:: STUDY MATERIAL

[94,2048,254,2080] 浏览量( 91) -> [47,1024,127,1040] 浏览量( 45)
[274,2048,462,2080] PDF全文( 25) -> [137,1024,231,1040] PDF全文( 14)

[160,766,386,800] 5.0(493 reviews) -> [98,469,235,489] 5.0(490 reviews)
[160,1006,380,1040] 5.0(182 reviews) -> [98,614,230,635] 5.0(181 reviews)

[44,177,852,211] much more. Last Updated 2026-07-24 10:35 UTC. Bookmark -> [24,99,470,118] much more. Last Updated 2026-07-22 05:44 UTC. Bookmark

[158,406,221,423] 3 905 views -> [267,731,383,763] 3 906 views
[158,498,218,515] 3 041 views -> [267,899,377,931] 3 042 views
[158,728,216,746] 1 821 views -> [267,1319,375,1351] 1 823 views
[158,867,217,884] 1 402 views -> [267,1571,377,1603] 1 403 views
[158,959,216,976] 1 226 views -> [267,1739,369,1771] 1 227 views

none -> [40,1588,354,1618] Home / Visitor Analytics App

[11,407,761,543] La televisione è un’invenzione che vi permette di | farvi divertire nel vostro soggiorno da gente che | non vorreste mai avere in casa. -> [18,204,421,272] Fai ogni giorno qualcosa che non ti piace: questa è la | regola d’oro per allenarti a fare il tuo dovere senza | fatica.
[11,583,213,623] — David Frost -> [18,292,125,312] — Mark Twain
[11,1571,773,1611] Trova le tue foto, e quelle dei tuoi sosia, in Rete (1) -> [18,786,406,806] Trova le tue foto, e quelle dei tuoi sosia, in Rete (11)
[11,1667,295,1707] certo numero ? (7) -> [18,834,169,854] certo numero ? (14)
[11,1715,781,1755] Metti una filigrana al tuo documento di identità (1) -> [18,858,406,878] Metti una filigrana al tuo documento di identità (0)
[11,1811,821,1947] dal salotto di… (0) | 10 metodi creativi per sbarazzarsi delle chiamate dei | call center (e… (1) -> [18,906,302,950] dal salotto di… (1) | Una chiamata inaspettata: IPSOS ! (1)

::::

_EXERCISE:_
Say how many lines of these records hold the string "reviews", giving the number and no other words.

_TASK SOLUTION:_
2